A Cadence  of Thanksgiving…

Since the time I was introduced to author Ann Voskamp through her book 1,000 Gifts several years ago, my thoughts and journals have been filled with lists of gratitude. As I walk and work and wade through life, conscious choices have built practices that have transformed me. Psalm 118:23-24 says, “I will enter His gates with thanksgiving and His courts with praise. I will say this is the day the Lord has made; let us rejoice and be glad in it.” If we are ever feeling out of the fullness of His presence, praise is the solution to encountering it once more.

 

Making sure our prayers are balanced with ACTS (Adoration, Confession, Thanksgiving and Supplication), and not simply petitions for our needs and wants to be met, is part of the discipline of the Christian life. In her book 31 Days of Praise, author Ruth Meyers  revolutionized my prayers to praise early in my Christian walk, but the poetry of Ann Voskamp’s prose awakened my senses in a new way. Truly, there are thousands of gifts to take note of:

 

1, 697-Waking up basked in sunlight.

1, 704-A fun breakfast with former students; hearing about their college adventures.

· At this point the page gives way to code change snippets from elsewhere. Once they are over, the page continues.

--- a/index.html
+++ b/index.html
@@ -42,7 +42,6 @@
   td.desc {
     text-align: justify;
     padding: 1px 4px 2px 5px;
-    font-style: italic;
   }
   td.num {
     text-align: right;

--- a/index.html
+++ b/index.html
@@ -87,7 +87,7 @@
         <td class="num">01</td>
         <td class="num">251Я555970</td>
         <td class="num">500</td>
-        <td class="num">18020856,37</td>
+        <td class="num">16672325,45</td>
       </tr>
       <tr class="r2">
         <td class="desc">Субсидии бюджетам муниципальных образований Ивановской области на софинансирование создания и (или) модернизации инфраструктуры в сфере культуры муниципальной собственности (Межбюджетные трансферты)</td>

1, 707-Storm rolling in over the mountains.

1, 716-Dwelling in a place of refuge.

1, 722-Walking and processing with a friend.

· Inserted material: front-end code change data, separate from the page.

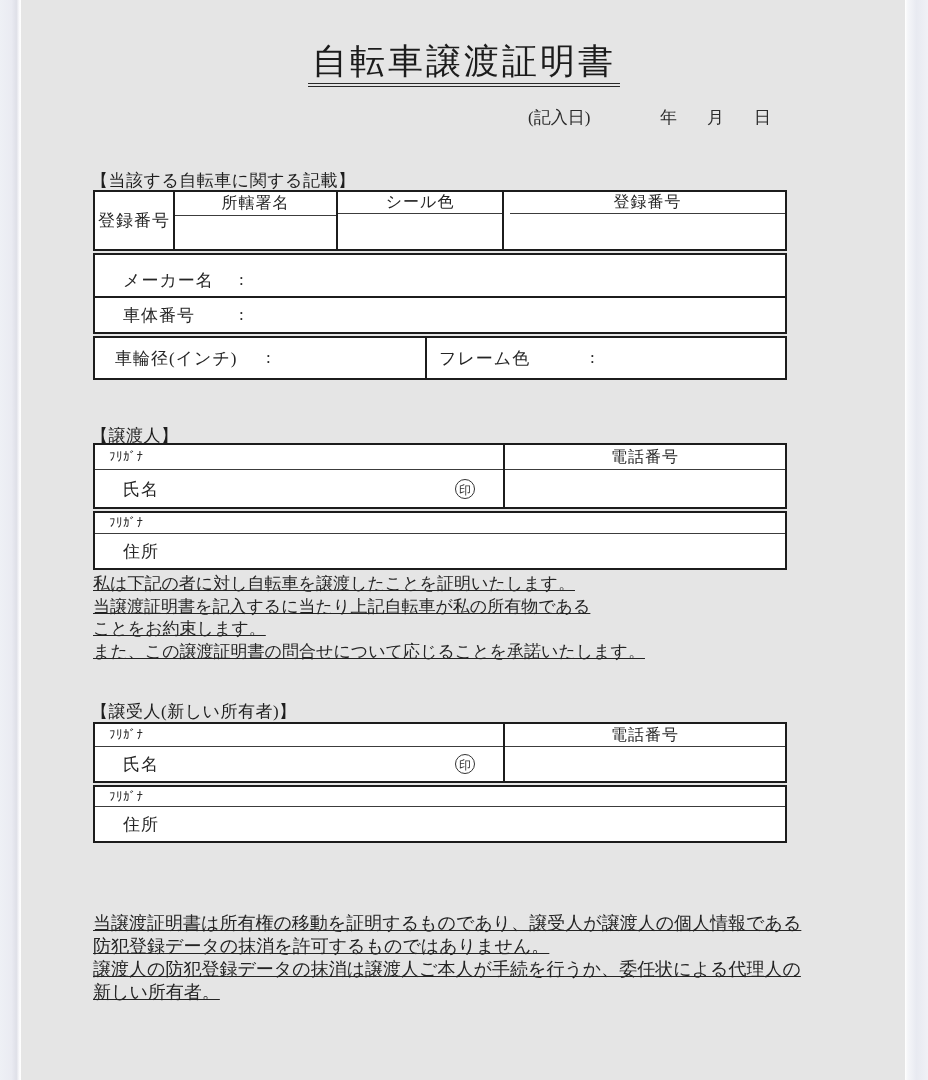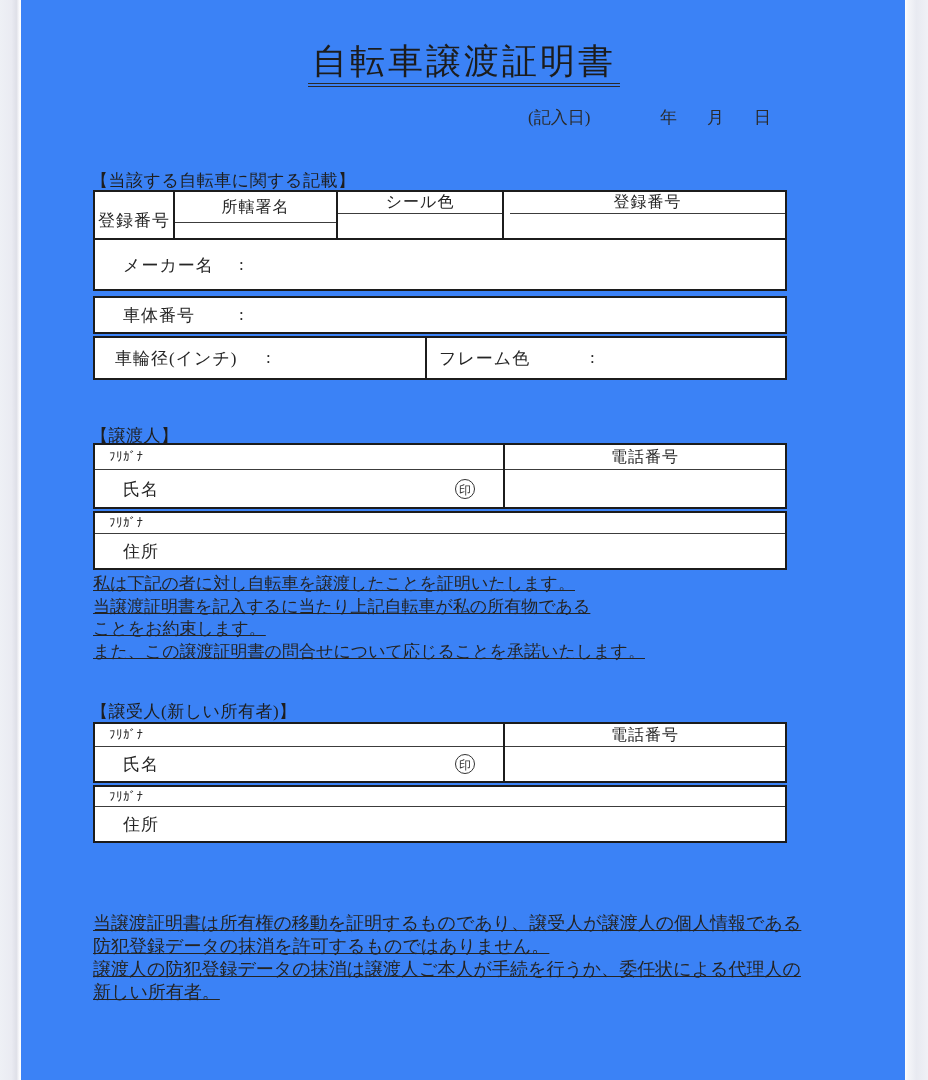--- a/index.html
+++ b/index.html
@@ -5,7 +5,7 @@
   html,body{margin:0;padding:0;background:#ffffff;}
   .page{
     position:relative;width:928px;height:1080px;overflow:hidden;
-    background:#3b82f6;color:#222;
+    background:#e5e5e5;color:#222;
     font-family:"Liberation Serif","DejaVu Serif",serif;
   }
   .edge{position:absolute;top:0;bottom:0;pointer-events:none;}

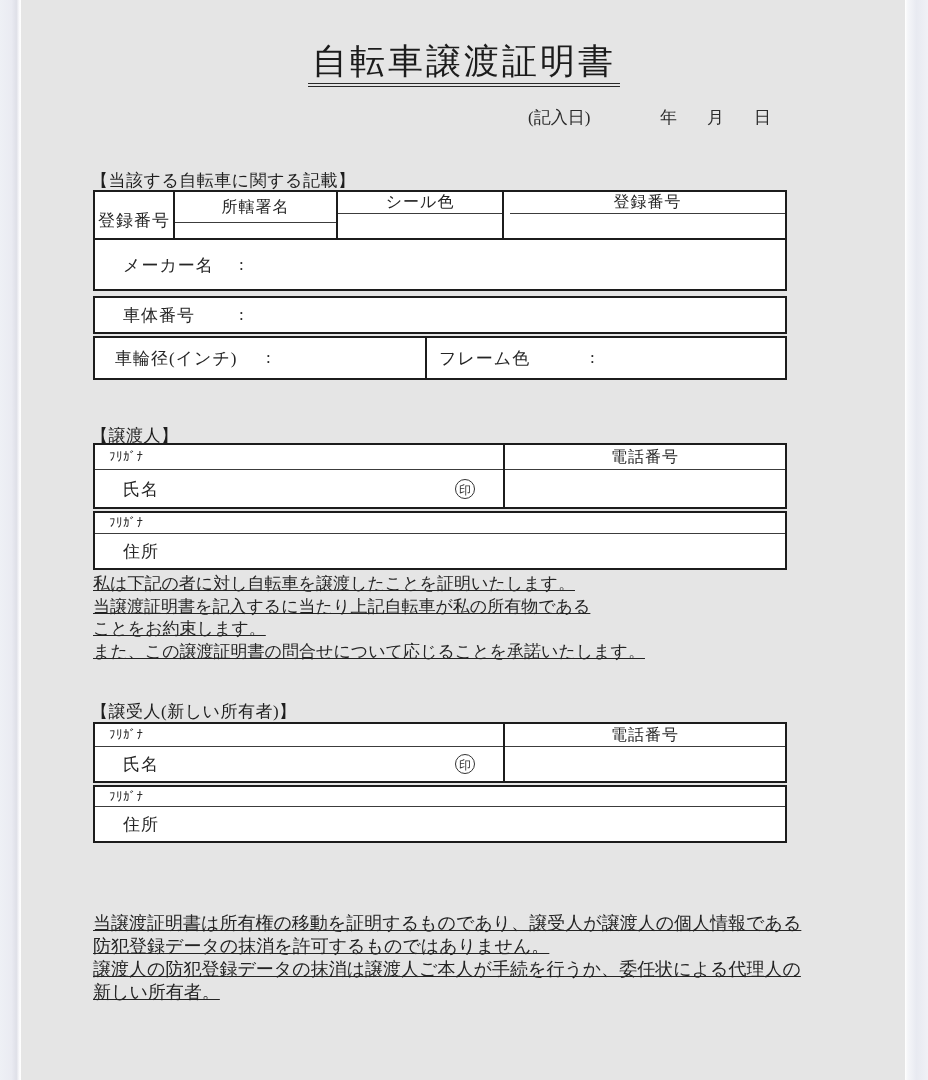--- a/index.html
+++ b/index.html
@@ -79,7 +79,7 @@
         <span>番号</span>
       </div>
       <div class="cell vline" style="width:163px;">
-        <div class="hdr" style="height:31px;">所轄署名</div>
+        <div class="hdr" style="height:24px;">所轄署名</div>
         <div></div>
       </div>
       <div class="cell vline" style="width:166px;">

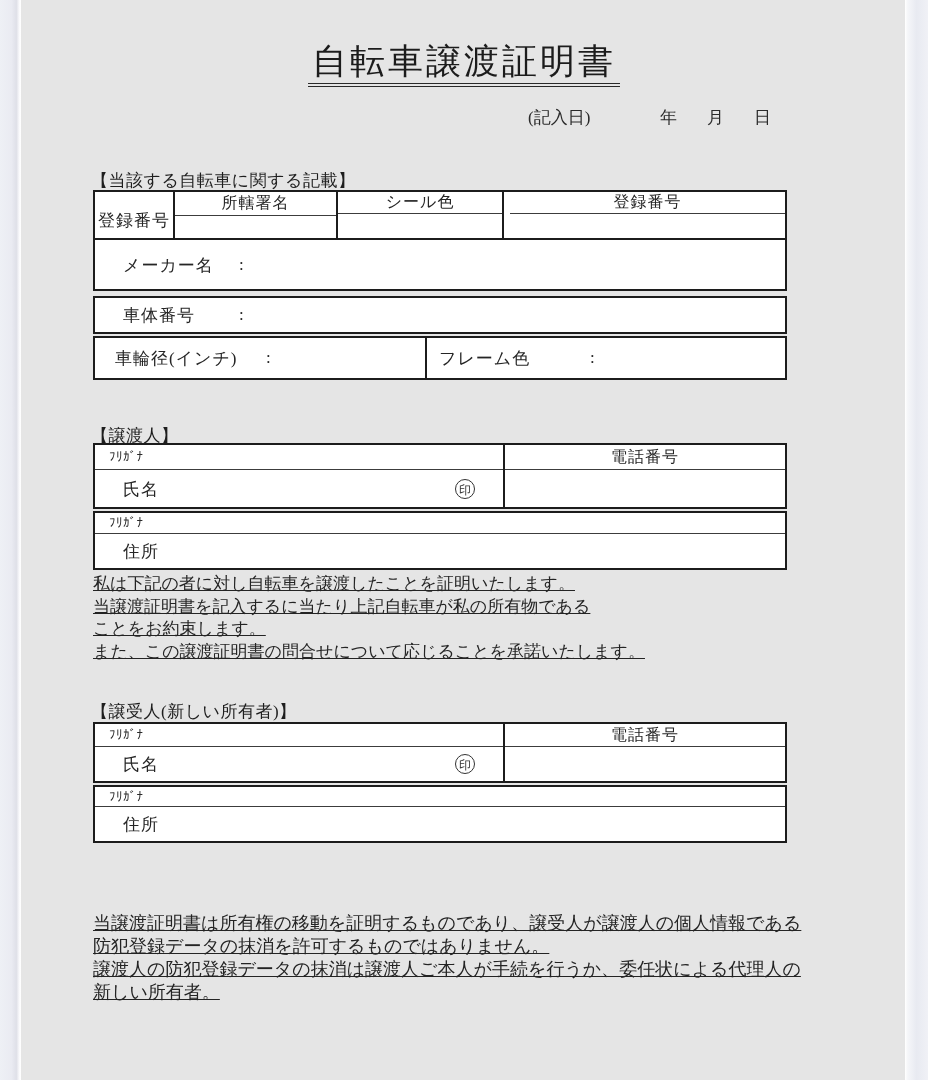--- a/index.html
+++ b/index.html
@@ -93,7 +93,7 @@
     </div>
   </div>
 
-  <div class="tbox" style="top:238px;height:53px;">
+  <div class="tbox" style="top:253px;height:53px;">
     <span class="fieldlabel" style="left:28px;">メーカー名</span>
     <span class="colon" style="left:144px;">:</span>
   </div>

1, 723-Cobalt blue of the Colorado sky; walking with Colorado sunshine on my shoulders.

1, 745-Sitting on the porch to read a novel.

1, 765-Kindness, grace and understanding of true friends.

 

Now my days resonate with a cadence of thanksgiving as I set the intention of capturing the thousands of ways God works to romance me each day.

***Photo credits to Love Does

“He Restores My Soul…”

“You don’t have to come, but you always do. You show up in splendor, you change the whole room…”, sings Bethel artist Jonathan Helser in his song “Thank You”. Isn’t this so true? God continually shows up for us, perhaps in unexpected ways, but faithfully filling all those empty spaces that can seem so vacant of presence and the glorious.

 

I’ve always been a person with a very fragile strength. Sometimes it seems I’m a little too frail for this world. I’m empty when it comes to meeting the world’s great need, or to meeting my own brokenness. I don’t have the power to bring myself or anyone else to life….but, God does. He fills me with life and light again and again. My Shepherd satisfies my wants, not just needs, and restores my soul (Psalm 23:1,3). As Lamentations 3:22b reminds us, though we may lament our circumstances and feel sorrow that can dry us up, “His mercies are new every morning.”

 

He doesn’t have to come. God could have chosen to be farther removed from His creation. He could have made us only His servants and not the objects of His affection. Just what did we do to merit all the loveliness there is in this world? David asked in Psalm 8:4: “What is man that you are mindful of him?”. My creator could let my fragile strength and spirits remain depleted. But instead, He refreshes and renews and fills me with each new day; new mercies are offered day by day. He continually offers me Presence and encounters with the lovely and the glorious. “He prepares a table before me….my cup runneth over.”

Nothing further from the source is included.